I had heard rave reviews of Daughter of Smoke & Bone as well as Laini Taylor's other book, Lips Touch.  I had been meaning to get around to reading both of them for a while now.  And I'm glad I finally did!

Taylor's writing is beautiful.  I mean it.  This is an author who knows how to use words to affect emotion in her readers.  Arguably, there were sections of Daughter of Smoke and Bone that fascinated me less than the rest, but Taylor's prose were beautiful enough to keep me reading and engaged.

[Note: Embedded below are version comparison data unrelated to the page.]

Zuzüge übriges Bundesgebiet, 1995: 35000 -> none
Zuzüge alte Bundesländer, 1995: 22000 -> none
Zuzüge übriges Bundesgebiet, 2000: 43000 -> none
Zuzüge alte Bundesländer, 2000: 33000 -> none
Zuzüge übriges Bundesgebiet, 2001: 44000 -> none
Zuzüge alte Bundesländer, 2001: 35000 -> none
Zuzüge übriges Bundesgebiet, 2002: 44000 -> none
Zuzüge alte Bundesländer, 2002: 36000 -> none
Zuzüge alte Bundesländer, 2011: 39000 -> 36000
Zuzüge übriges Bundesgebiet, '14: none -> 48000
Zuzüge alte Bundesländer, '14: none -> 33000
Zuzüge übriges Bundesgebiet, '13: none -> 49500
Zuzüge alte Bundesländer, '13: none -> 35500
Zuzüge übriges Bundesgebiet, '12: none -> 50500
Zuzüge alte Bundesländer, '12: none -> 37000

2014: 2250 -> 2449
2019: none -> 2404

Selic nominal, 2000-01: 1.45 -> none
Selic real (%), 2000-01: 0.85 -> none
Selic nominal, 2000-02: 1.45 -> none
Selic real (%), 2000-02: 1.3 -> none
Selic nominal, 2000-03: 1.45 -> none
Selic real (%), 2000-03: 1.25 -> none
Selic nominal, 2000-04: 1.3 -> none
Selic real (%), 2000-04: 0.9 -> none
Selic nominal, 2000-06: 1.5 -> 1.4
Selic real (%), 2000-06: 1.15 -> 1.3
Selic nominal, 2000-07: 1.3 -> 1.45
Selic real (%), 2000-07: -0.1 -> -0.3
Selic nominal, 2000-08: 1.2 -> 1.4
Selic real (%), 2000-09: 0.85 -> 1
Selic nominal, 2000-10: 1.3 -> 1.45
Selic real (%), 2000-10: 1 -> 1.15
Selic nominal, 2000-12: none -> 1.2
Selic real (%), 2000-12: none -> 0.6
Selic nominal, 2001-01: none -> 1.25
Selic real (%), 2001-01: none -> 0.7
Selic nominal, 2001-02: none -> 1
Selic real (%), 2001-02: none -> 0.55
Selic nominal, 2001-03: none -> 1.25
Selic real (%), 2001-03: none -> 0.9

From it's first few pages, Daughter of Smoke and Bone drew me in with Taylor's accessible and beautiful prose style and Karou's emotional turmoil with her ex-boyfriend.  Taylor does an amazing job of describing the setting and setting up a tone that was haunting and dark, but that also had a touch of humor.

Read it.  Or else....


Dinner Conversation:

"Walking to school over the snow-muffled cobbles, Karou had no sinister premonitions about the day.  It seemed like just another Monday, innocent but for its essential Mondayness, not to mention its Januaryness.  It was cold, and it was dark--in the dead of winter the sun didn't rise until eight--but it was also lovely.  The falling snow and the early hour conspired to paint Prague ghostly, like a tintype photograph, all silver and haze."  (p. 1)

"It wasn't like in the storybooks.  No witches lurked at crossroads disguised as crones, waiting to reward travelers who shared their bread.  Genies didn't burst from lamps, and talking fish didn't bargain for their lives.  In all the world, there was only one place humans could get wishes:  Brimstone's shop.  And there was only one currency he accepted.  IT wasn't gold, or riddles, or kindness, or any other fairy-tale nonsense, and no, it wasn't souls, either.  It was weirder than any of that.
It was teeth." (p. 33)

"Sometimes, maybe most of the time, she forgot to see Brimstone.  He was so familiar that when she looked at him she saw not a beast but the creature, who for reasons unknown, had raised her from a baby, and not without tenderness.  But he could still strike her speechless at times, such as when he used that tone of voice.  It slithered like a hiss to the core of her consciousness and opened her eyes to the full, fearsome truth of him.
Brimstone was a monster.
If he and Issa, Twiga, and Yasri were to stray from the shop, that's what humans would call them:  monsters.  Demons, maybe, or devils.  They called themselves chimaera."  (p. 38-39).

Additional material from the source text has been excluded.